* Problem requirements *
All that should be output is the block of lines below from the line with "- 9. Is it possible" to the line with "-. Is it possible", both included, exactly as written.

* Given data *
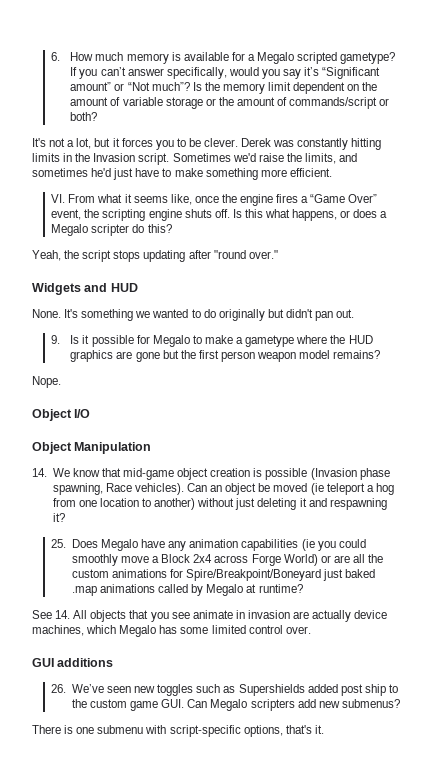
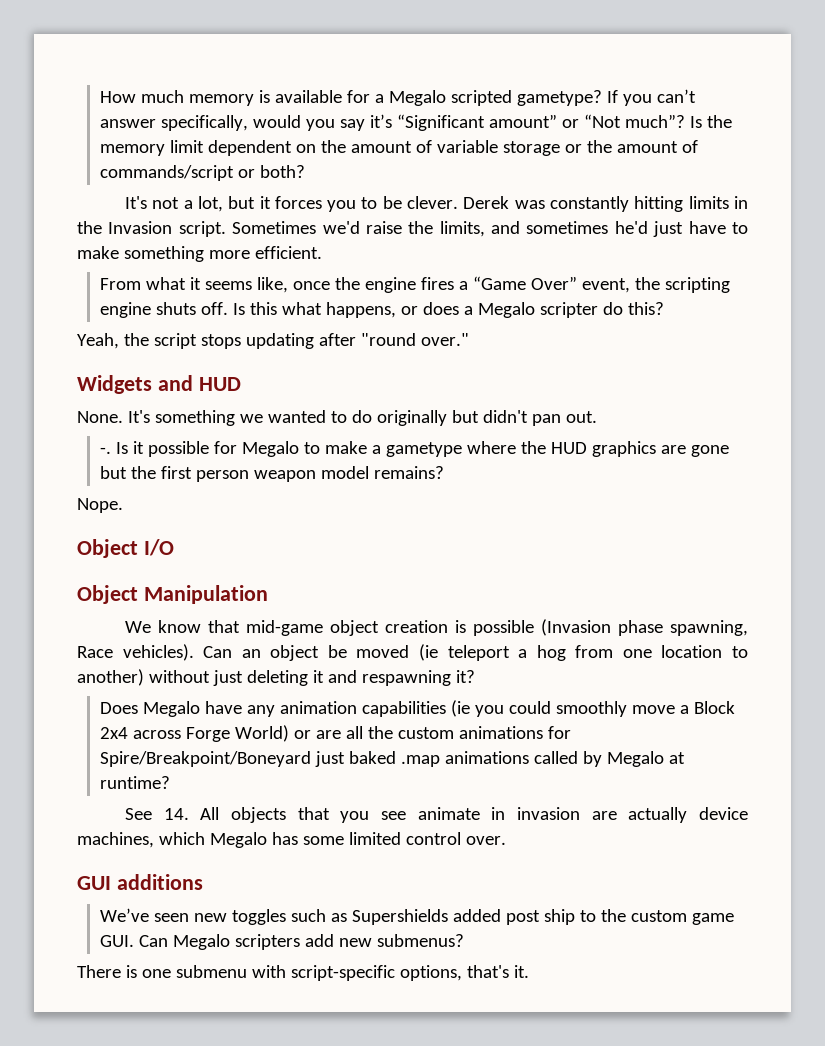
- 6. How much memory is available for a Megalo scripted gametype?
+ How much memory is available for a Megalo scripted gametype?
- VI. From what it seems like, once the engine fires a “Game Over” event, the scripting engine shuts off.
+ From what it seems like, once the engine fires a “Game Over” event, the scripting engine shuts off.
- 9. Is it possible for Megalo to make a gametype where the HUD graphics are gone but the first person weapon model remains?
+ -. Is it possible for Megalo to make a gametype where the HUD graphics are gone but the first person weapon model remains?
- 14. We know that mid-game object creation is possible (Invasion phase spawning, Race vehicles).
+ We know that mid-game object creation is possible (Invasion phase spawning, Race vehicles).
- 25. Does Megalo have any animation capabilities (ie you could smoothly move a Block 2x4 across Forge World) or are all the custom animations for Spire/Breakpoint/Boneyard just baked .map animations called by Megalo at runtime?
+ Does Megalo have any animation capabilities (ie you could smoothly move a Block 2x4 across Forge World) or are all the custom animations for Spire/Breakpoint/Boneyard just baked .map animations called by Megalo at runtime?
- 26. We’ve seen new toggles such as Supershields added post ship to the custom game GUI. Can Megalo scripters add new submenus?
+ We’ve seen new toggles such as Supershields added post ship to the custom game GUI. Can Megalo scripters add new submenus?

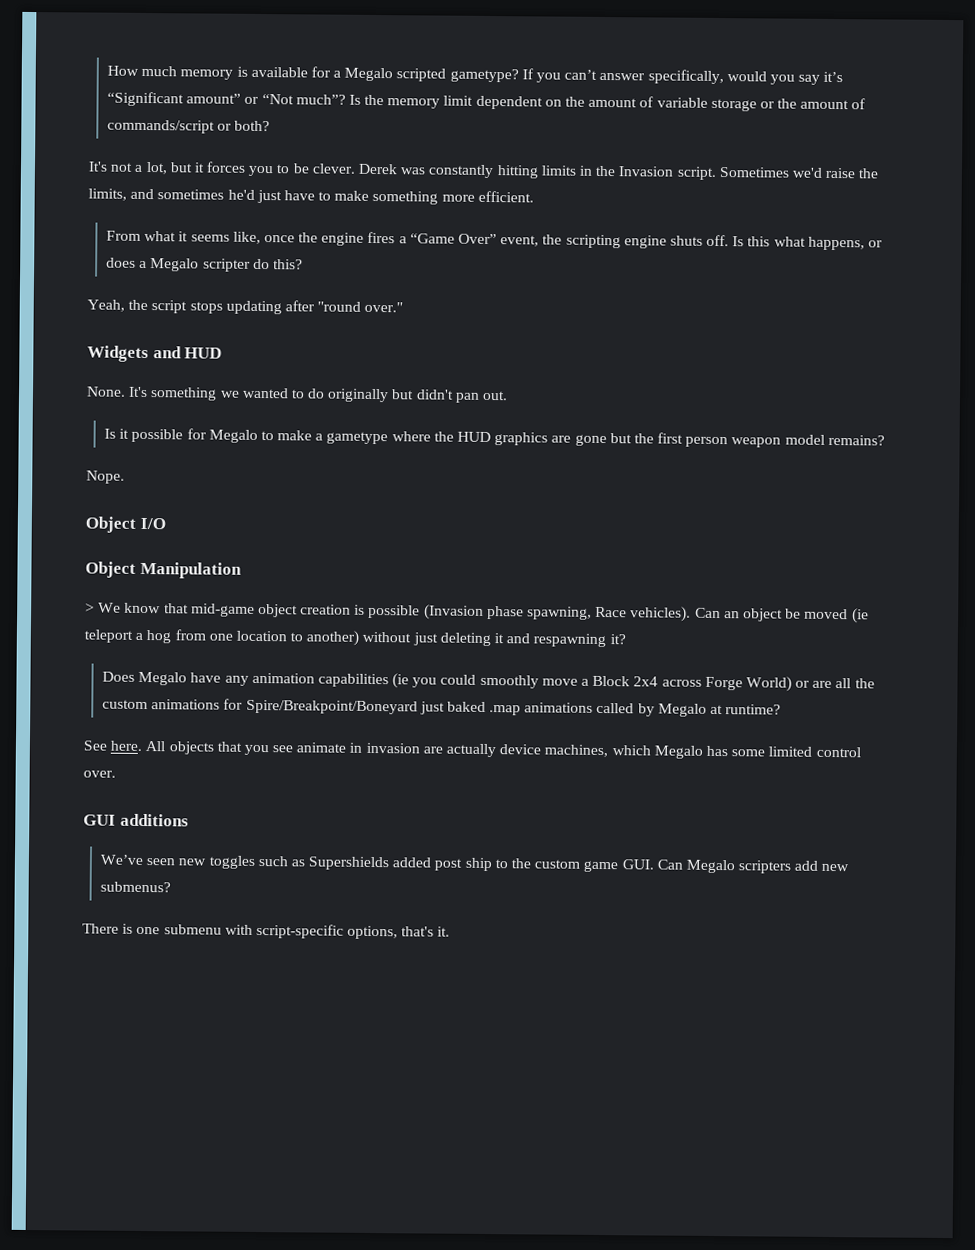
- -.
- We know that mid-game object creation is possible (Invasion phase spawning, Race vehicles).
+ > We know that mid-game object creation is possible (Invasion phase spawning, Race vehicles).
- See 14. All objects that you see animate in invasion are actually device machines, which Megalo has some limited control over.
+ See here. All objects that you see animate in invasion are actually device machines, which Megalo has some limited control over.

* Response to the exercise *
- 9. Is it possible for Megalo to make a gametype where the HUD graphics are gone but the first person weapon model remains?
+ -. Is it possible for Megalo to make a gametype where the HUD graphics are gone but the first person weapon model remains?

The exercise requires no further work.